Theoretical Studies On The Ground And Excited States Of A Series Of Organoboron Quinolinolates With Extended Conjugated Chromophores

It has been reported in literature that a series of luminescent materials (Ph(2)Bq-x(2)) [x(2)=5,7-dibromo (1); 5,7-diphenyl (2); 5,7-bis(biphenyl-4-yl); 5,7-bis(9,9-dihexylfluoren); q=8-quinolinelate] have been synthesized and investigated. The results showed that the strongest absorption peaks were significantly red-shifted upon the extension of the pi-conjugation length of substituents. Here, di(p-nitrostyryl) (3) and distyryl (4) were introduced to replace bis(biphenyl-4-yl) and bis(9,9-dihexylfiuorenyl), respectively.
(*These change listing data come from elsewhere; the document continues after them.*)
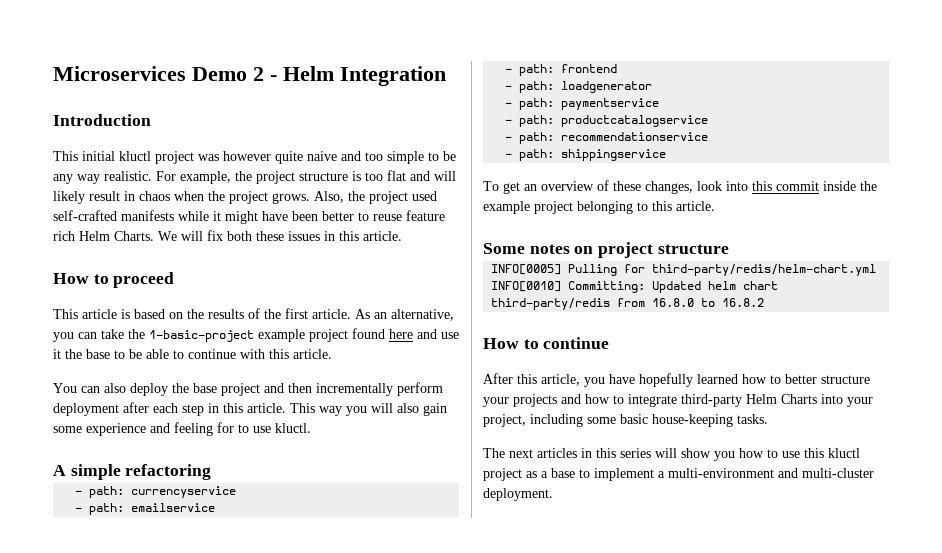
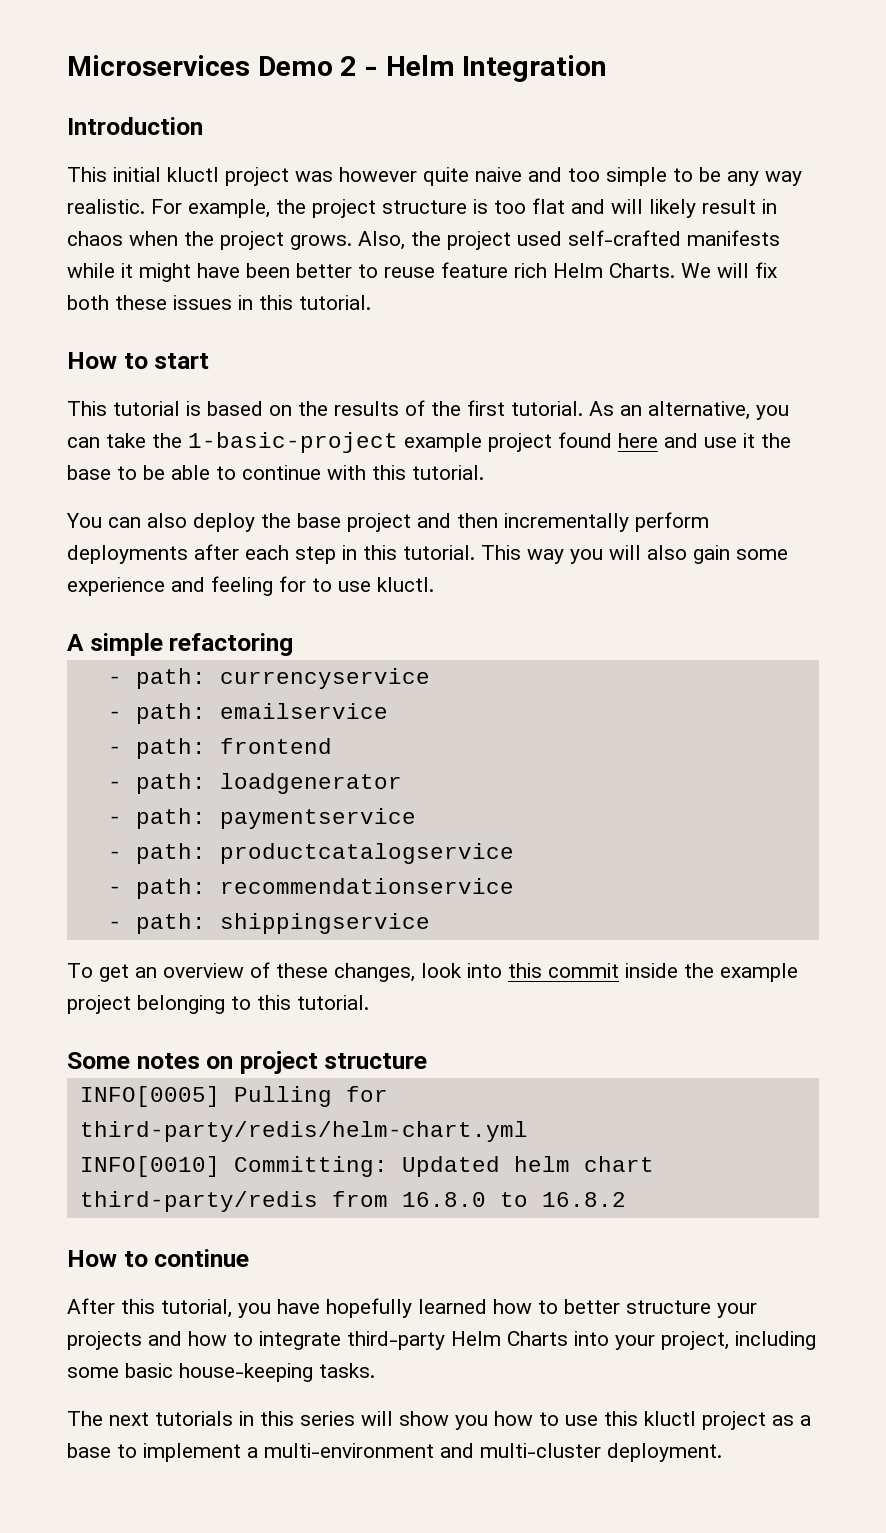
- We will fix both these issues in this article.
- How to proceed
- This article is based on the results of the first article.
+ We will fix both these issues in this tutorial.
+ How to start
+ This tutorial is based on the results of the first tutorial.
- As an alternative, you can take the 1-basic-project example project found here and use it the base to be able to continue with this article.
+ As an alternative, you can take the 1-basic-project example project found here and use it the base to be able to continue with this tutorial.
- You can also deploy the base project and then incrementally perform deployment after each step in this article.
+ You can also deploy the base project and then incrementally perform deployments after each step in this tutorial.
- To get an overview of these changes, look into this commit inside the example project belonging to this article.
+ To get an overview of these changes, look into this commit inside the example project belonging to this tutorial.
- After this article, you have hopefully learned how to better structure your projects and how to integrate third-party Helm Charts into your project, including some basic house-keeping tasks.
+ After this tutorial, you have hopefully learned how to better structure your projects and how to integrate third-party Helm Charts into your project, including some basic house-keeping tasks.
- The next articles in this series will show you how to use this kluctl project as a base to implement a multi-environment and multi-cluster deployment.
+ The next tutorials in this series will show you how to use this kluctl project as a base to implement a multi-environment and multi-cluster deployment.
Density functional theory and time-dependent density functional theory were used to investigate and compare the electronic and spectral properties of complexes I to 4. The calculated results reveal that the two simple substituents can also make the absorption peaks red-shifted following 1 and 2. Furthermore, 3 and 4 have larger oscillator strength at the positions of absorption peaks than those of I and 2, which will increase the transition probability of electrons from the ground state to the excited state. This higher transition probability to the excited state means the greater emission probability.